Affaire Karachi : la demande de renvoi devant la Cour de justice de la République est "une première victoire pour les familles des victimes"

Le parquet demande un procès devant la Cour de justice de la République pour l'ancien Premier ministre Edouard Balladur et son ministre de la Défense François Léotard.

L\'ancien Premier ministre Edouard Balladur, le 14 janveir 2017 à Paris.
L'ancien Premier ministre Edouard Balladur, le 14 janveir 2017 à Paris. (THOMAS SAMSON / AFP)

"C'est une première victoire pour les familles de victimes", s'est félicité maître Olivier Morice samedi 21 septembre sur franceinfo, après que le procureur général François Molins a requis le renvoi devant la Cour de justice de la République (CJR) de l'ancien Premier ministre Edouard Balladur et de son ancien ministre de la Défense François Léotard, dans le cadre de l'affaire Karachi.

La preuve que la plainte des familles était "pertinente"

"C'est évidemment une satisfaction. Lorsque nous avions déposé la plainte [en 2009] à l'origine de toute cette affaire, on se moquait des familles des victimes de l'attentat de Karachi.
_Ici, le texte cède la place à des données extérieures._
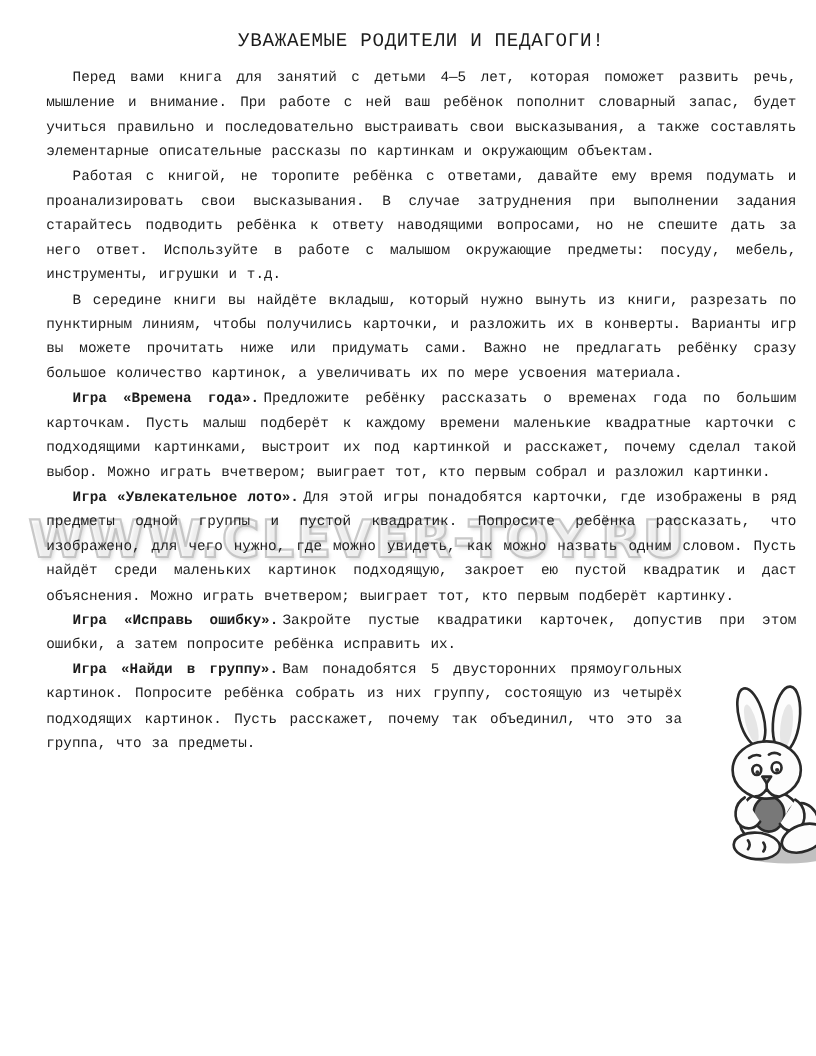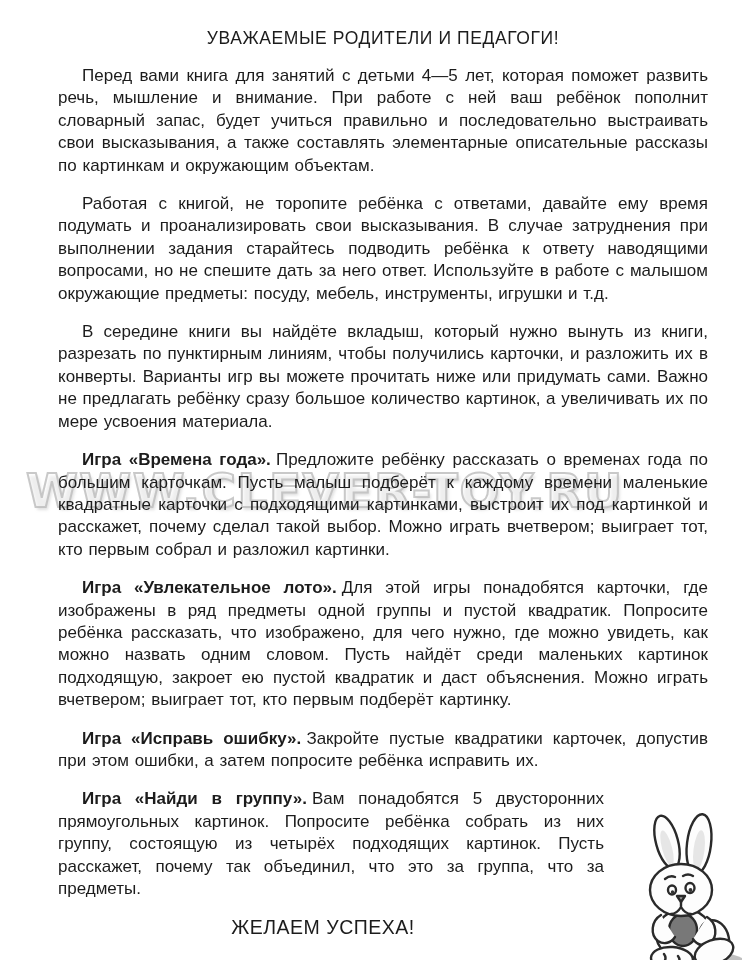"УВАЖАЕМЫЕ РОДИТЕЛИ И ПЕДАГОГИ!" .content { font-family: none -> Liberation Mono, monospace }
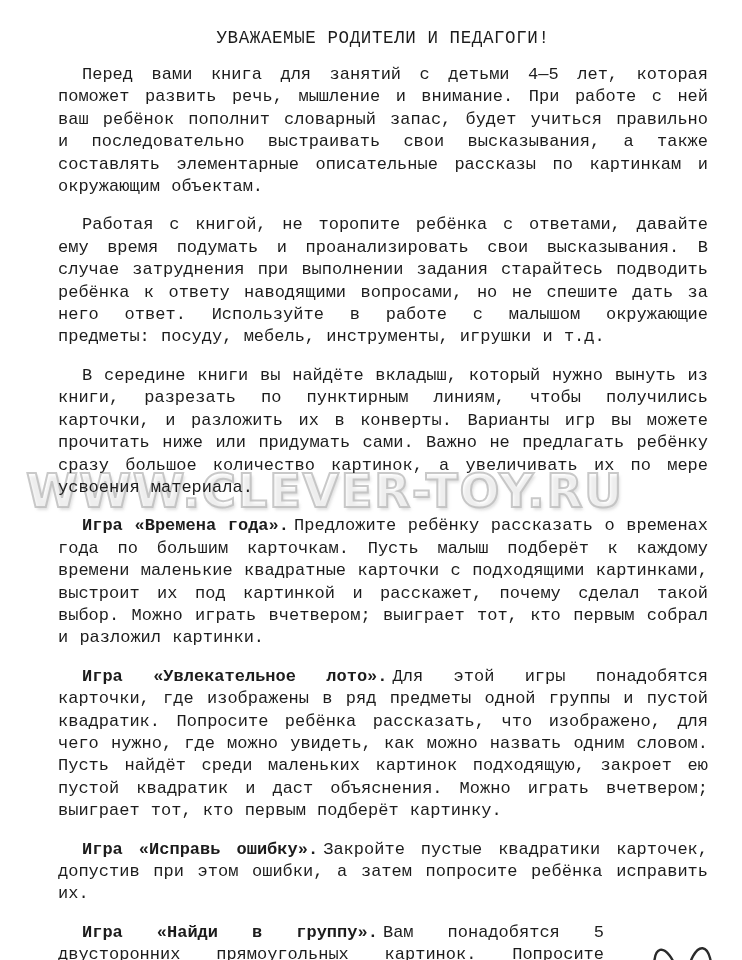"Перед вами книга для занятий" p.para { font-size: 17px -> 13px; margin: 16px -> 0 }
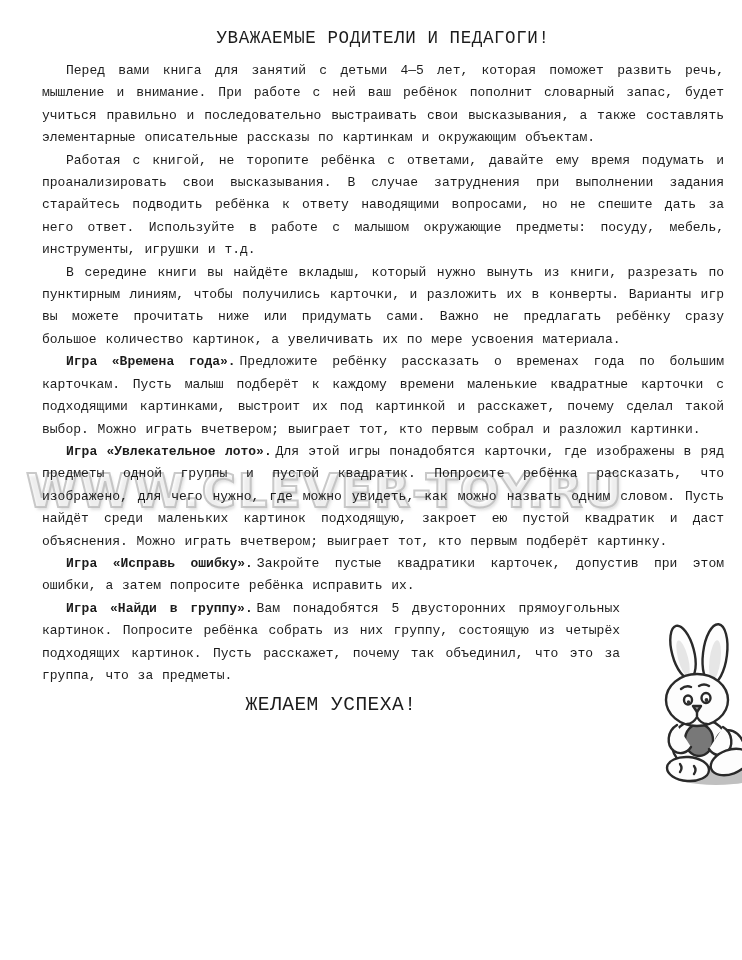"ЖЕЛАЕМ УСПЕХА!" p.footer { html: <p>ЖЕЛАЕМ УСПЕХА!</p> -> none }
On expliquait que cela ne donnerait aucune suite", a déclaré Olivier Morice, qui représente la plupart des familles de victimes de l'attentat de Karachi au Pakistan en 2002.

L'enquête sur cet attentat, qui a provoqué la mort de 15 personnes, dont 11 employés français de l'ancienne Direction des chantiers navals, explore depuis 2009 la piste de représailles après l'arrêt du versement de commissions dans le cadre d'un contrat de vente de trois sous-marins au Pakistan. L'enquête s'est ensuite intéressée à des rétrocommissions, en marge de contrats de sous-marins avec le Pakistan et l'Arabie saoudite, qui auraient permis un financement illégal de la campagne présidentielle d'Edouard Balladur en 1995.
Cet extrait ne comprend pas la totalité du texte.